Jika jawab ‘iya..!’. Timbul pertanyaan, mengapa manusia dari jaman dahulu hingga sekarang ini. Senantiasa berbondong-bondong ‘itikaf’ di masjid menunggu datangnya malam itu ?. Tidak mungkin tidak ada malam lailatul qadr. Sebab semua umat Islam meyakininya.

Jika jawabnya ‘bukan.. !’. Adakah manusia yang memberikan kesaksiannya dan membuktikan bahwa dia pernah mendapatkan malam yang dimaksud itu ?.

Maka keadaan malam lailatul qadr menjadi ‘mistery’ yang terbarukan di sepanjang peradaban Islam itu sendiri. Berada diantara mitos dan legenda.

Maka untuk menjawab semua itu, mari kita coba cari rujukannya. Sekedar untuk mencari pijakan sebagai loncatan langkah ke depan. Dalam upaya kita untuk membuktikan malam lailatul qadr. Mencari referensinya bahwa malam itu benar-benar ada.
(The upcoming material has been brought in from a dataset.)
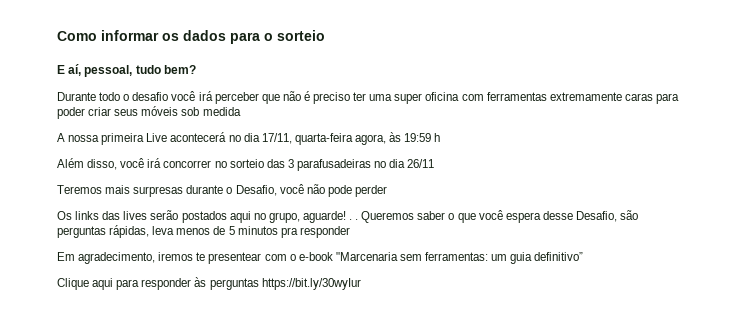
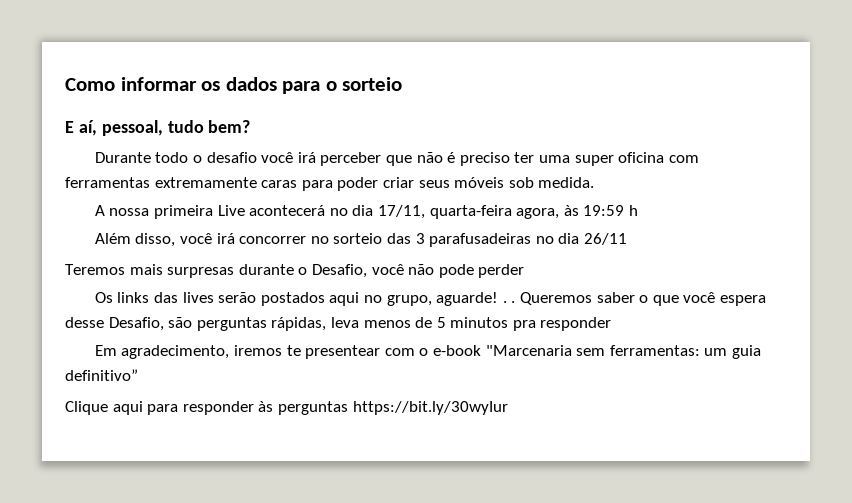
[202,107,241,116] medida -> [538,177,595,188] medida.

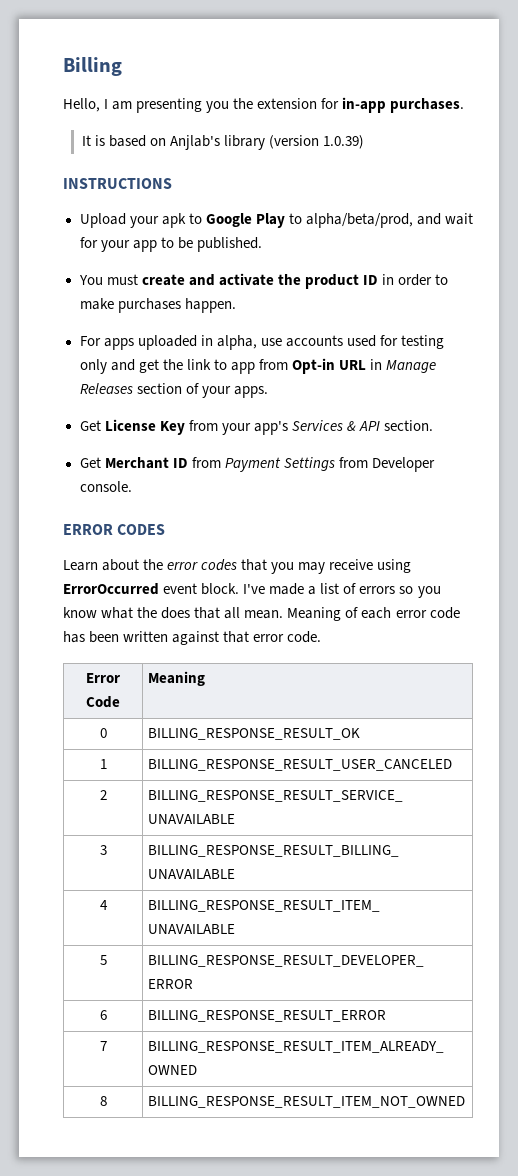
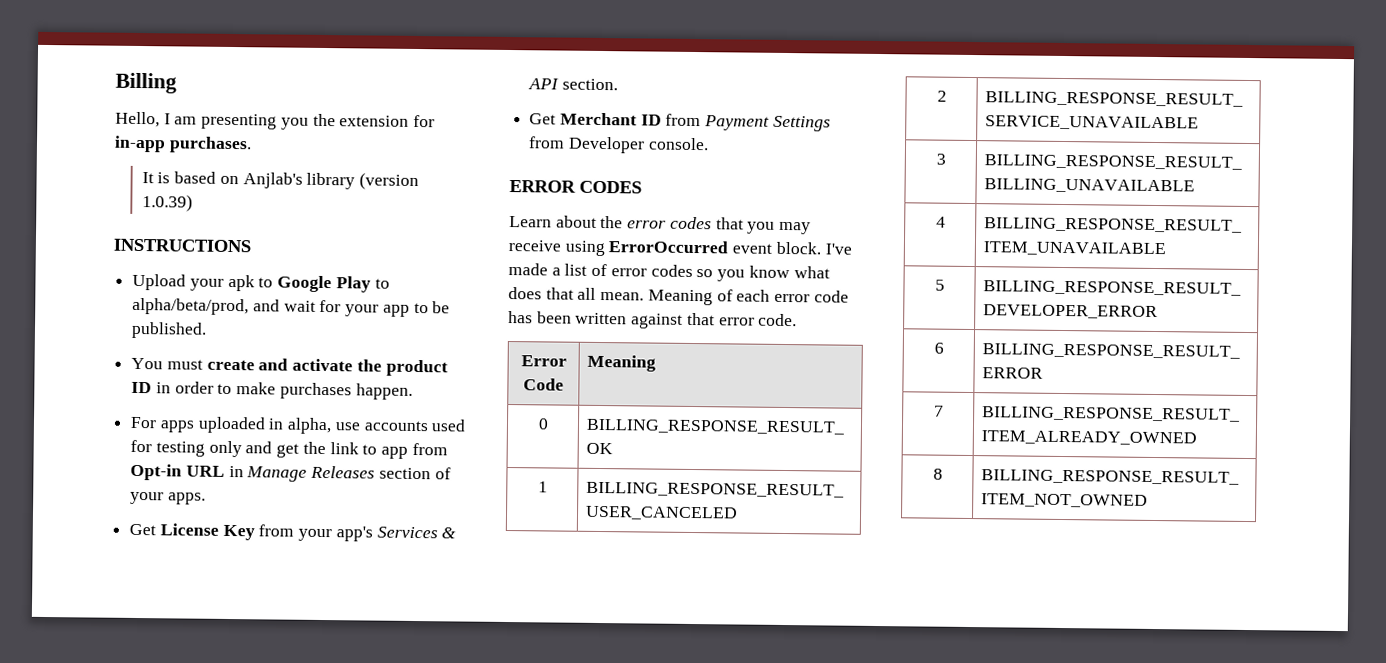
[359,586,396,594] errors -> [610,264,693,277] error codes
[137,607,158,618] the -> (830, 272) none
“Jangan Engkau gerakkan lidahmu karena hendak cepat-cepat (menguasai)nya. Sesungguhnya Kami yang akan mengumpulkannya (di dadamu) dan membacakannya. Jika Kami telah selesai membacakannya maka ikutilah bacaannya.” (QS. Al Qiyamah; 16-18)

Mari kita sandingkan pemahaman ini, dengan malam lailatul qadr. Jika kita meyakini bahwa malam itu adalah malam turunnya Al qur an. Kita sudah mendapatkan referensinya, perihal apakah yang di maksudkan dalm malam ‘kemuliaan’ turunnya Al qur an (lailatut qadr) itu. Bahwa ;

Hakekatnya, malam itu adalah malam ‘MEMBACA !’. Malam itu para malaikat membawa ayat-ayat Al qur an untuk dibaca oleh seluruh umat manusia, terutama manusia yang meyakini Islam sebagai agama mereka.

Malam ‘inagurasi’ bagi umat Islam. Adalah mengulang momen saat ketika Rosululloh pertama kali diajarkan ‘MEMBACA” oleh Jibril. Dan seluruh umat Islam akan mendapatkan kesempatan yang sama, pengajaran yang sama, sebagaimana beliau. Tentunya dalam kadar dan ukurannya masing-masing, sesuai keadaan manusia itu sendiri.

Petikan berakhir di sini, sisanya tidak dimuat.